Magellan Midstream Partners L.P. (MMP), a master limited partnership, announced excellent second quarter 2010 results, buoyed by higher rates and improved demand for its transportation services.

The partnership reported earnings per unit (EPU) of 86 cents (excluding mark-to-market commodity-related pricing adjustments), comfortably surpassing the Zacks Consensus Estimate of 64 cents and the year-ago profit of 45 cents.

Total revenues more than doubled year-over-year to $423.1 million and easily beat the Zacks consensus estimate of $310.0 million.

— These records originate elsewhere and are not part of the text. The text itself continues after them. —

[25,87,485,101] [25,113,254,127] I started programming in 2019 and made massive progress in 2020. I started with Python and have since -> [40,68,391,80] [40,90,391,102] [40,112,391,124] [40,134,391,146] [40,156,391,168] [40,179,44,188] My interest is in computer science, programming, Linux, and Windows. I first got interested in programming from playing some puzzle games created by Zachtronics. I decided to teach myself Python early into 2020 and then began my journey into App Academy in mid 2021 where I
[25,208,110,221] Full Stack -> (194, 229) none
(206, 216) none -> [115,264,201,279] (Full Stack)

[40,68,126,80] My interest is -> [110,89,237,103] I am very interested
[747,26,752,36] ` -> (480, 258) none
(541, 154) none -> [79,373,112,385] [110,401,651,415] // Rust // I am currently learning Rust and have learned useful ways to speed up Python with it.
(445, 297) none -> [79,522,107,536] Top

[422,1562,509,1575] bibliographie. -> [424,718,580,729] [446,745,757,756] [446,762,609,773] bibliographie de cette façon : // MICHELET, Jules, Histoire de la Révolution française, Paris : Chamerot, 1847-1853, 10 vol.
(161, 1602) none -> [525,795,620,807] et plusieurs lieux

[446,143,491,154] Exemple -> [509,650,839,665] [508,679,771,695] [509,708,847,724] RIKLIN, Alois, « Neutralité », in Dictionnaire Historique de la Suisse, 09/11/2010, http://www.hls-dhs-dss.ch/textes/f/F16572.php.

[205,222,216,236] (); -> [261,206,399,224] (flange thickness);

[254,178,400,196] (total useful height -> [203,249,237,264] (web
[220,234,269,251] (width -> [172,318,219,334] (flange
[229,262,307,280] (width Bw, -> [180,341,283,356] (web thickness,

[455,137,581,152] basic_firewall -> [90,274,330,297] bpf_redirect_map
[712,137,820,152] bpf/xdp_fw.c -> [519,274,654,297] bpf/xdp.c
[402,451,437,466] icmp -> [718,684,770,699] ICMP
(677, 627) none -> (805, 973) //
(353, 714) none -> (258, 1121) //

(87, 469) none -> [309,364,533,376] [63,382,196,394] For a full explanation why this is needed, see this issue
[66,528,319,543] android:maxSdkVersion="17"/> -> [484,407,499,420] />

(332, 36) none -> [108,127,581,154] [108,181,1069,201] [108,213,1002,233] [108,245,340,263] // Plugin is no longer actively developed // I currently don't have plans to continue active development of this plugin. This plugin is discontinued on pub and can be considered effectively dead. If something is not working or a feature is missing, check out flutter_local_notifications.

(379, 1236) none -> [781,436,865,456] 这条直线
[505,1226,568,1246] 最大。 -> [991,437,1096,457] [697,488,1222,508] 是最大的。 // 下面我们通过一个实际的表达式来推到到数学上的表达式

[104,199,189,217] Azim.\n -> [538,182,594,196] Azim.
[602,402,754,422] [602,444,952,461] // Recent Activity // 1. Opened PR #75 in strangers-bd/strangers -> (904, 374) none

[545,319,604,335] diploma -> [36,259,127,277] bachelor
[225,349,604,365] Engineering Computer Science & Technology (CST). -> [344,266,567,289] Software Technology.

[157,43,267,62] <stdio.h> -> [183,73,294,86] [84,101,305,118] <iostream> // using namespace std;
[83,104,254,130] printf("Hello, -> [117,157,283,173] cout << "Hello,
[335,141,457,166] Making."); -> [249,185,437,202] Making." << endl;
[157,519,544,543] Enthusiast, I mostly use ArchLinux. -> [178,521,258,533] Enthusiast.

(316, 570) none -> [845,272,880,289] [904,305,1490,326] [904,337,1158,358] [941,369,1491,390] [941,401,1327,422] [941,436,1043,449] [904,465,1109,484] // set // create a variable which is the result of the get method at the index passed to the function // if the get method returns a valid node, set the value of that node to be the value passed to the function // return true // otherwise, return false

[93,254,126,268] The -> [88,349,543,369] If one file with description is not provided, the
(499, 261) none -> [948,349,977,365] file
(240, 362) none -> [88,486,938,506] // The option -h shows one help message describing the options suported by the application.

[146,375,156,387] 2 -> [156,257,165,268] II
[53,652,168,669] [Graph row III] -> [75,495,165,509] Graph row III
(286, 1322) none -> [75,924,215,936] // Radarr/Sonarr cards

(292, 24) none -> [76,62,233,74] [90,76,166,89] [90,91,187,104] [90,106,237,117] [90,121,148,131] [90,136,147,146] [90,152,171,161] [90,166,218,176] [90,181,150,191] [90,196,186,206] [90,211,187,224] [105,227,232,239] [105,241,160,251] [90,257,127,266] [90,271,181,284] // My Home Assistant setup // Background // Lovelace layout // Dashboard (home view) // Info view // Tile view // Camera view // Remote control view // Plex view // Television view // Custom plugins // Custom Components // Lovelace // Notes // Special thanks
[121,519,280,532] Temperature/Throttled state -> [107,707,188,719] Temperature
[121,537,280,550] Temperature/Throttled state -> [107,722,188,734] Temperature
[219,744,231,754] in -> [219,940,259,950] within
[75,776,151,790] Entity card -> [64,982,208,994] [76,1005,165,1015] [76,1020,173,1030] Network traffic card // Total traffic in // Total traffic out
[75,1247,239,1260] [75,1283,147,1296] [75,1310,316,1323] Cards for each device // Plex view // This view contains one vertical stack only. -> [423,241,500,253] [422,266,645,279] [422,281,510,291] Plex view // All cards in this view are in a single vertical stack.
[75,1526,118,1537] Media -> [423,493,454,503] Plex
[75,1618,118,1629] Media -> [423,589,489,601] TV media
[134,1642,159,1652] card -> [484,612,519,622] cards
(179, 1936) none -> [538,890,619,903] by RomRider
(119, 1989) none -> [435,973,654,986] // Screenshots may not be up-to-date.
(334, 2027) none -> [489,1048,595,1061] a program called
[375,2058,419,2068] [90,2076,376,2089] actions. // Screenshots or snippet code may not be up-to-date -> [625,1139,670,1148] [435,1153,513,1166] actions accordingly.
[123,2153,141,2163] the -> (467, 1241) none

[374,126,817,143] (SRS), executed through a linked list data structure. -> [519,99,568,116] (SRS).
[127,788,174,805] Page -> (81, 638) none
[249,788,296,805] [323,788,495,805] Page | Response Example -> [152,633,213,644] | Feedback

Importantly, Magellan declared a quarterly distribution of 73.25 cents per unit ($2.93 per unit annualized), representing a 3.2% increase over the year-earlier quarter and 1.7% increase over the first quarter 2010 distribution. The distribution will be paid on August 13 to unit-holders of record on August 6, 2010.

Petroleum Products Pipeline System

In the Petroleum Products Pipeline System, quarterly operating profits (before affiliate G&A and D&A expenses) were a record $134.4 million, up 73.3% year over year. The increase reflects higher transportation and terminals revenues, improved leased storage volumes, and incremental fees for terminal throughput, ethanol blending and additive injection. These factors were partly offset by increase in operating expenses.

Petroleum Products Terminals

In the Petroleum Products Terminals segment, operating margin was again a record $35.0 million, up approximately 30.7% year over year. The positive comparison was on account of the effects of expansion projects at the partnership’s terminals, higher storage rates on existing marine capacities, and higher inland throughput volume, which were partly offset by higher operating expenses and lower product margin.

Ammonia Pipeline System

The partnership’s Ammonia Pipeline System reported an operating profit of $548,000, as against $2.0 million in the second quarter of 2009. The segment results were adversely affected on account of downtime caused by pipeline maintenance work.

2010 Guidance

Management expects distributable cash flows of approximately $360 million (up $10 million from the previous guidance) for the full year and is targeting an annual distribution growth of 4%. Magellan guided towards third-quarter and full-year earnings per unit of 48 cents and $2.73 (up from the previous guidance of $2.69), respectively.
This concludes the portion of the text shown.